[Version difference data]
=== Section Start ===
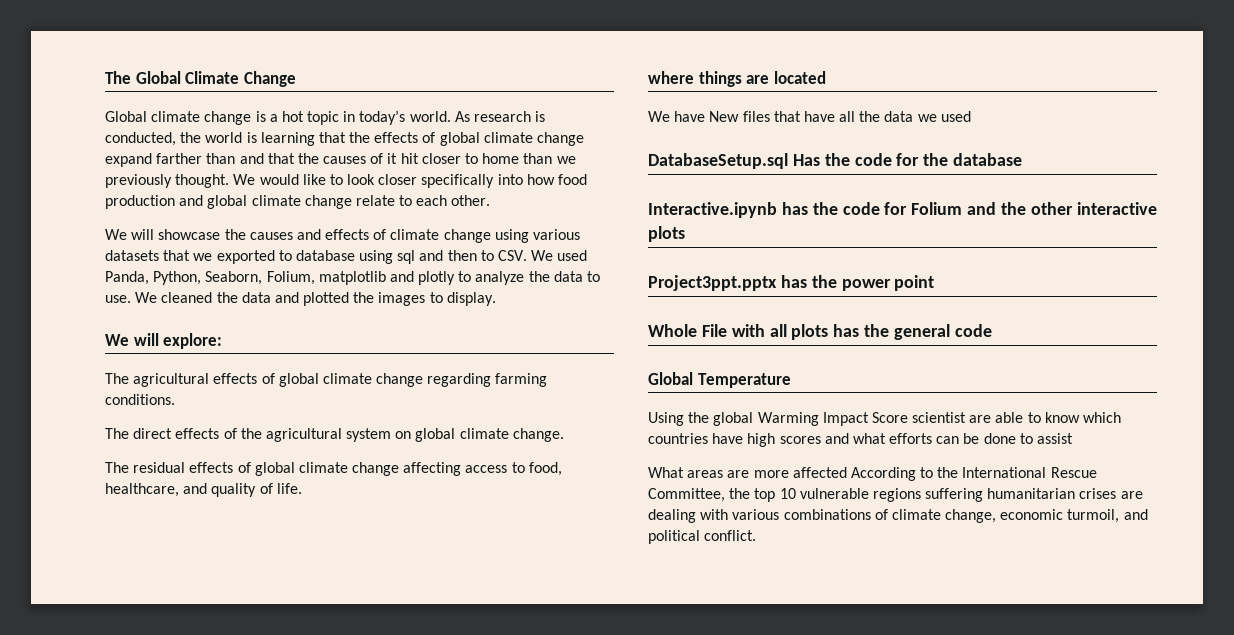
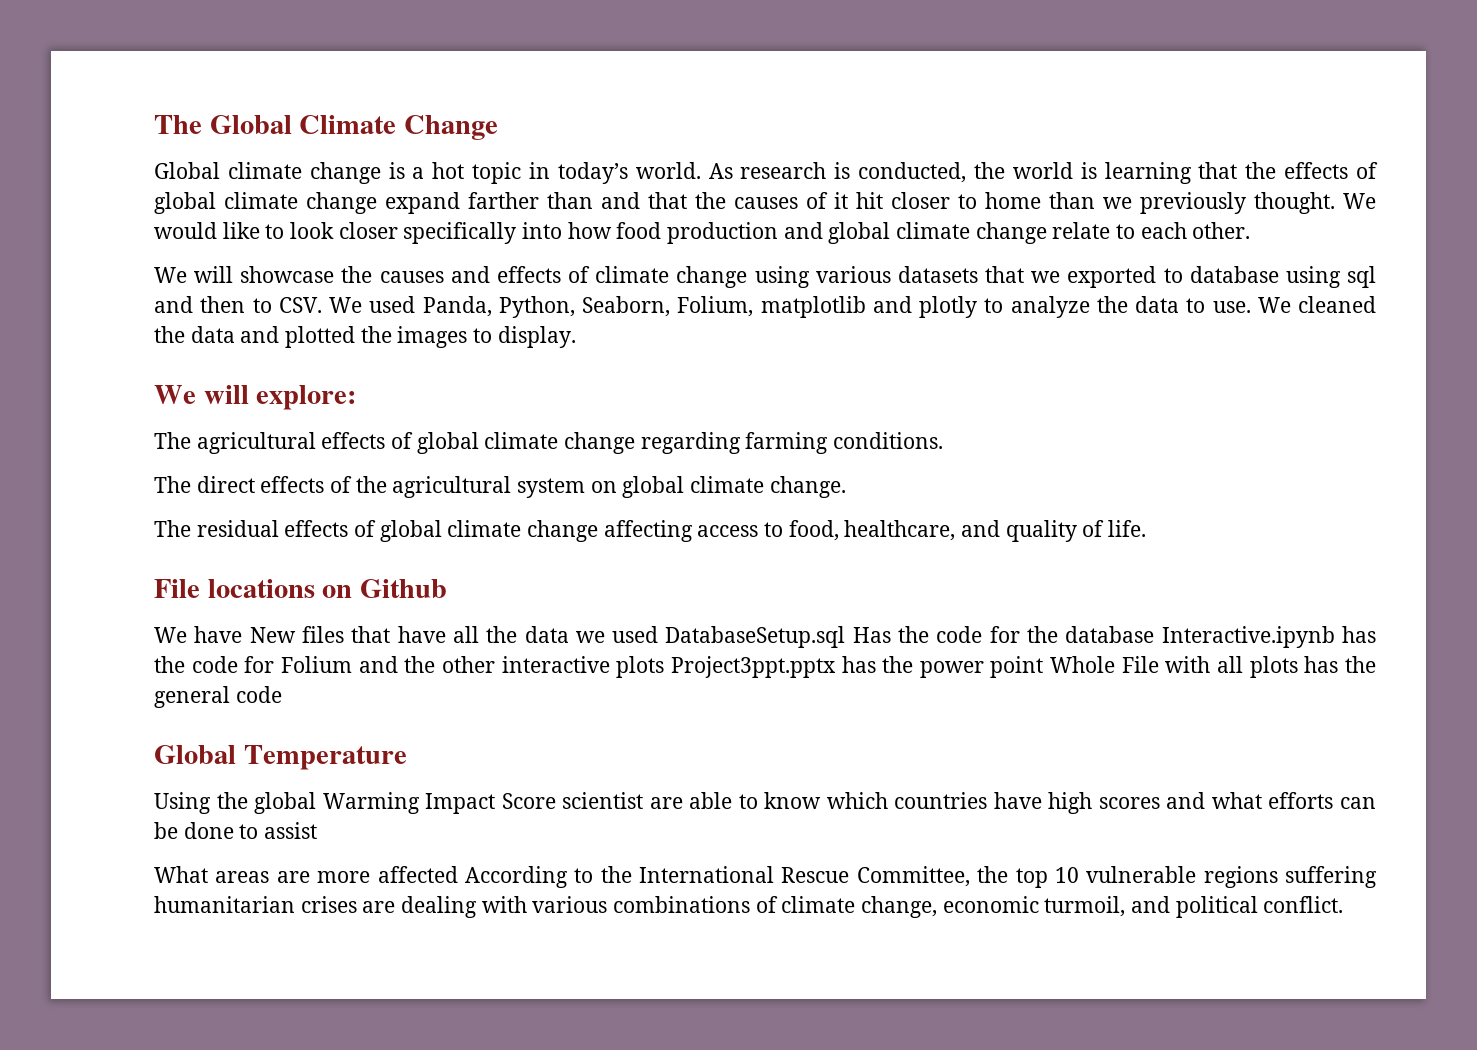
- where things are located
+ File locations on Github
- We have New files that have all the data we used
- DatabaseSetup.sql Has the code for the database
- Interactive.ipynb has the code for Folium and the other interactive plots
- Project3ppt.pptx has the power point
- Whole File with all plots has the general code
+ We have New files that have all the data we used DatabaseSetup.sql Has the code for the database Interactive.ipynb has the code for Folium and the other interactive plots Project3ppt.pptx has the power point Whole File with all plots has the general code

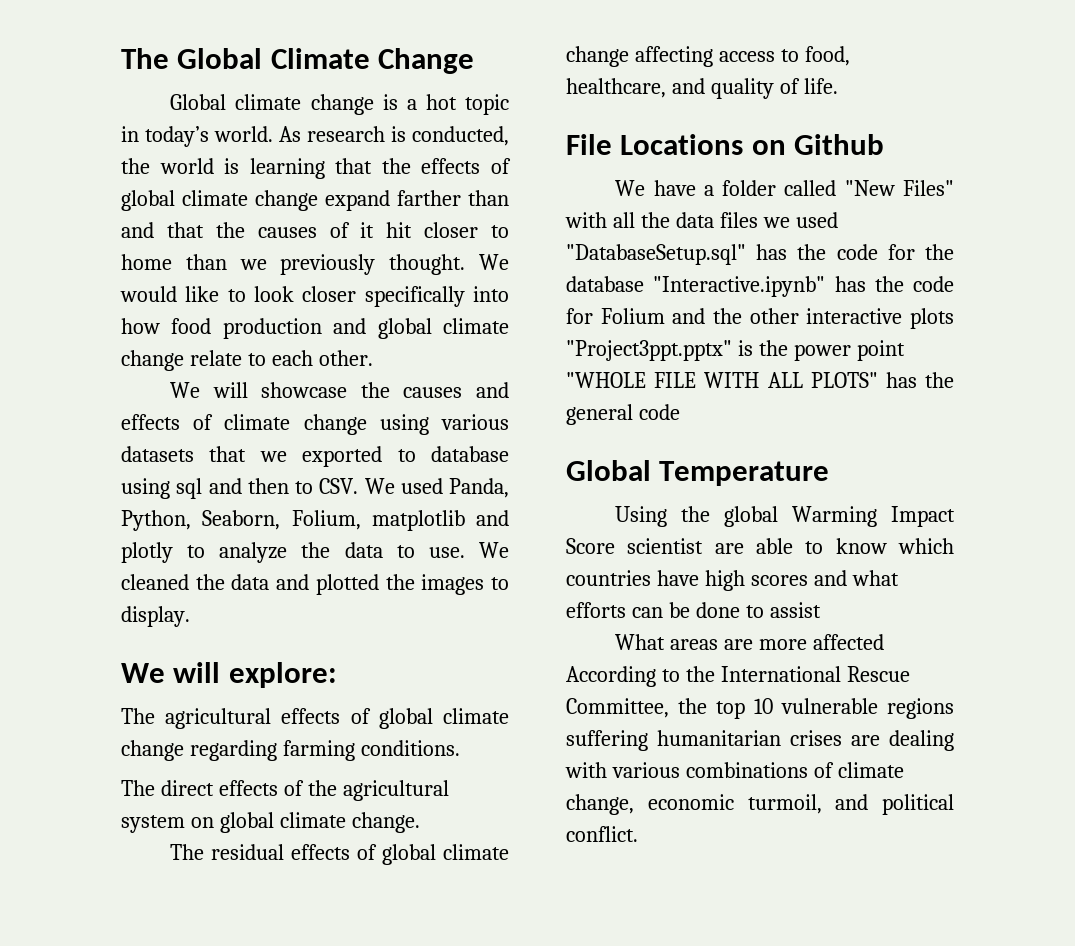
- File locations on Github
+ File Locations on Github
- We have New files that have all the data we used DatabaseSetup.sql Has the code for the database Interactive.ipynb has the code for Folium and the other interactive plots Project3ppt.pptx has the power point Whole File with all plots has the general code
+ We have a folder called "New Files" with all the data files we used "DatabaseSetup.sql" has the code for the database "Interactive.ipynb" has the code for Folium and the other interactive plots "Project3ppt.pptx" is the power point "WHOLE FILE WITH ALL PLOTS" has the general code

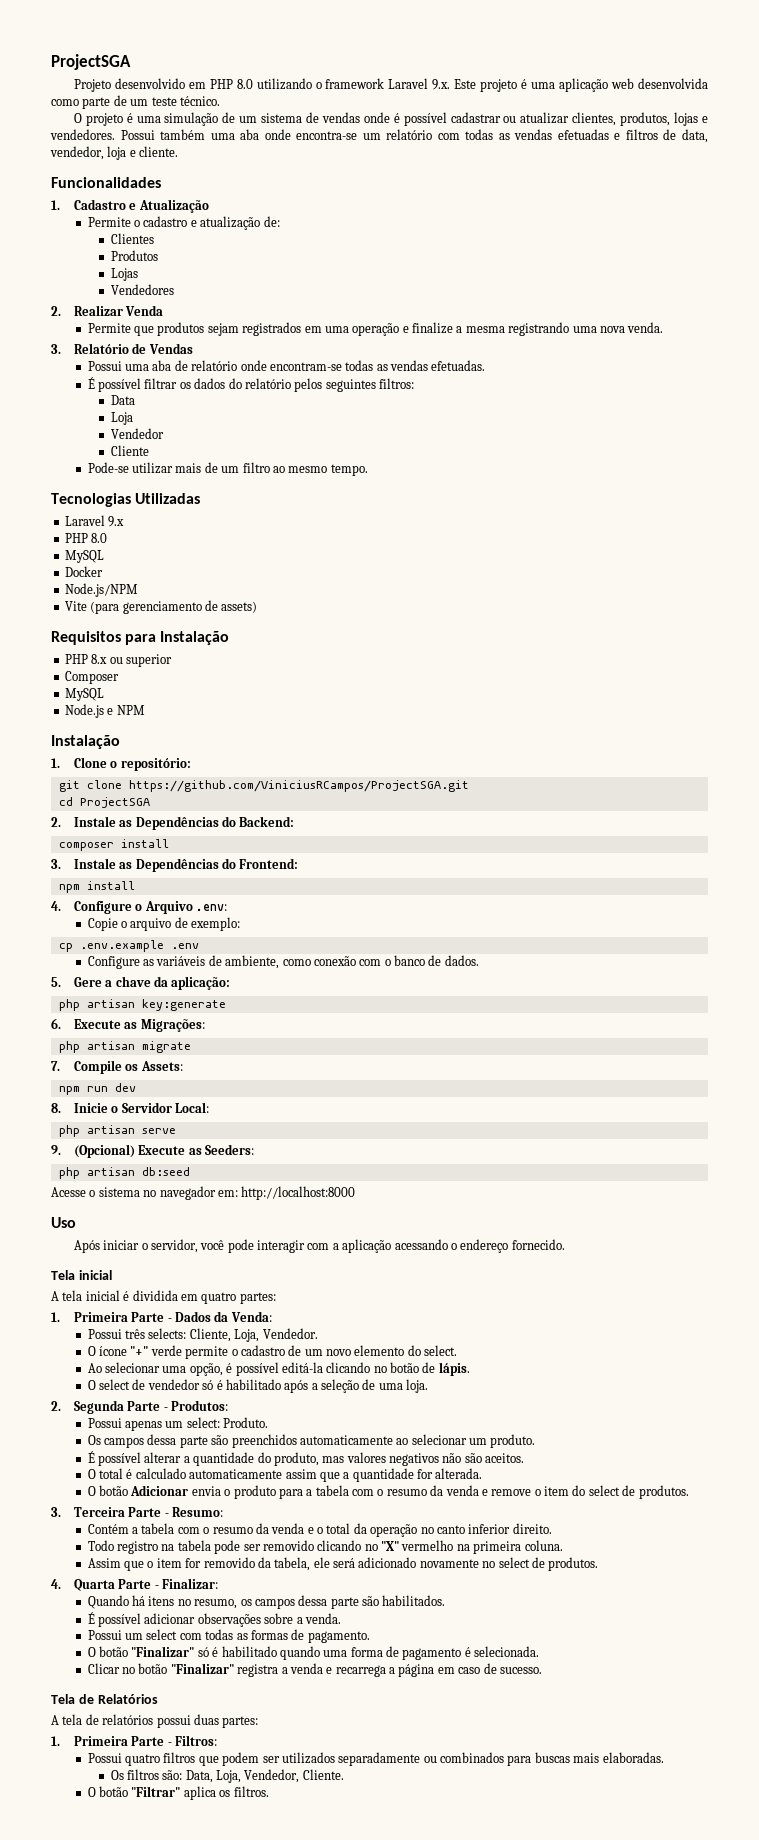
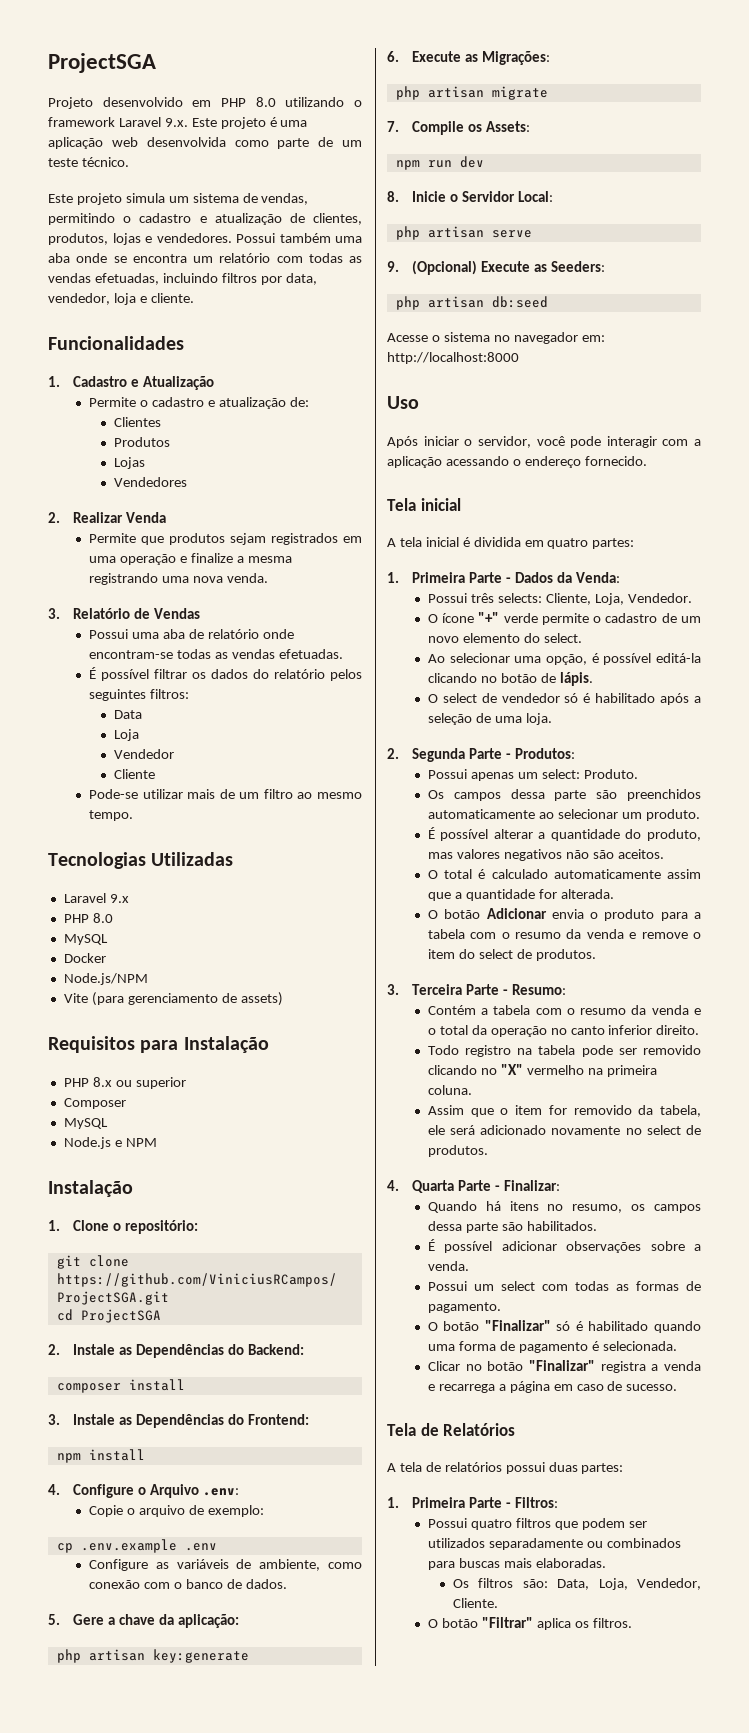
- O projeto é uma simulação de um sistema de vendas onde é possível cadastrar ou atualizar clientes, produtos, lojas e vendedores.
+ Este projeto simula um sistema de vendas, permitindo o cadastro e atualização de clientes, produtos, lojas e vendedores.
- Possui também uma aba onde encontra-se um relatório com todas as vendas efetuadas e filtros de data, vendedor, loja e cliente.
+ Possui também uma aba onde se encontra um relatório com todas as vendas efetuadas, incluindo filtros por data, vendedor, loja e cliente.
=== Section End ===
What the task requires — From the line holding "- Possui também" down to the final line above, quote every line exactly and only those lines.

Response —
- Possui também uma aba onde encontra-se um relatório com todas as vendas efetuadas e filtros de data, vendedor, loja e cliente.
+ Possui também uma aba onde se encontra um relatório com todas as vendas efetuadas, incluindo filtros por data, vendedor, loja e cliente.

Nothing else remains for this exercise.